このシリーズの京都市電の光景とは違って、画面の中央、こっちに向かってくる電車は、ちょっと変わった線路を走行しています。
ここは、画面後方に見える国鉄(現JR西日本)山陰本線と立体交差している部分なんです。

京都市電七条線が七条大宮から西大路七条まで延長されることが決定したのは大正12年のことでした。
ところがこの地では既に山陰本線の線路が敷設されていました。
当時(今もですが)の法律では、一部の特例を除いて、一般の鉄道と路面電車が平面交差することは認可されません。
そのため七条通りの中央を掘り下げて、山陰本線の下をアンダークロスがする線路を敷設しなければならなくなったのです。
こうして昭和3年にこの立体交差は完成し、廃止になる昭和52年まで、市電が山陰本線の下をくぐる光景が見られることになりました。

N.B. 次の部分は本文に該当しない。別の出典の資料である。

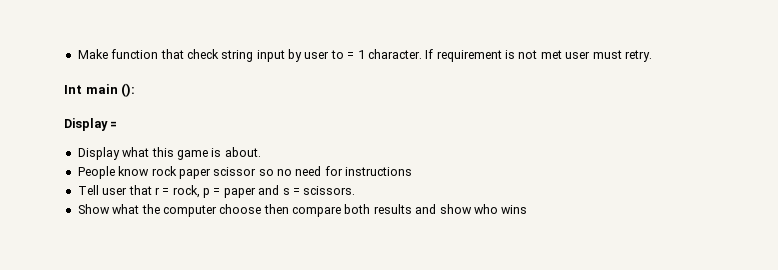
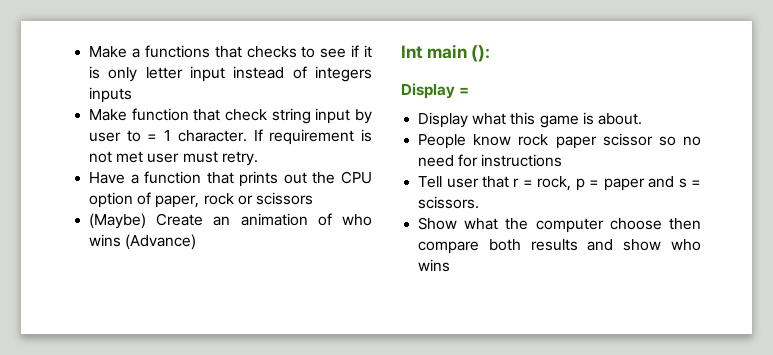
+ Make a functions that checks to see if it is only letter input instead of integers inputs
+ Have a function that prints out the CPU option of paper, rock or scissors
+ (Maybe) Create an animation of who wins (Advance)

この立体交差区間、自動車の通行が厳禁されていたうえ、かなりの勾配だったので、市電は高速で車体を左右に大きくピッチングさせながら走行しました。
昼間なら車内灯は消されていたので、交差部に差し掛かると車内が真っ暗になったのもご愛嬌でした。

2枚目の画像は、2010年に、1枚目の画像とほぼ同位置同アングルで撮影したものです。

Nanajyousennbonn7709272_1

立体交差部の線路は廃止後に埋められてしまい、また山陰本線も昭和51年に本線部分が高架化され、地上部に残存した貨物線も昭和59年に廃止されたため、今ではこの部分、七条通り地平部から見られる線路はすべて無くなりました。
が、1枚目の画面右側にある倉庫建屋は当時とあまり変わらず今も健在です。
また、アングル内の光景自体が、36年経った今もあまり変わりません。
カメラのアングルとは反対側の西側(七条七本松方向)を向くと、七条通りに商店が立ち並び、人通りも駐車するクルマも多く賑やかな界隈になり、また画像の奥のほうの七条壬生通方面は、これまた梅小路貨物駅跡に出現した梅小路公園と京都水族館に訪れる人で賑わっているんですけど、ちょうどこの旧立体交差部だけ人通りが途切れて妙に落ち着いてしまいます。

七条通りを横切る山陰本線の大きな踏切の真下を、京都市電が轟音をあげて走行する光景自体が、今や知る人ぞ知る思い出となってしまっているようです。

ちなみに同じ七条通りで路面電車である市電と京阪電車が平面交差している光景が見られましたが、これは京阪電車が路面電車としての免許を取得して線路を敷設していたために認可されていたために実現したものなんです。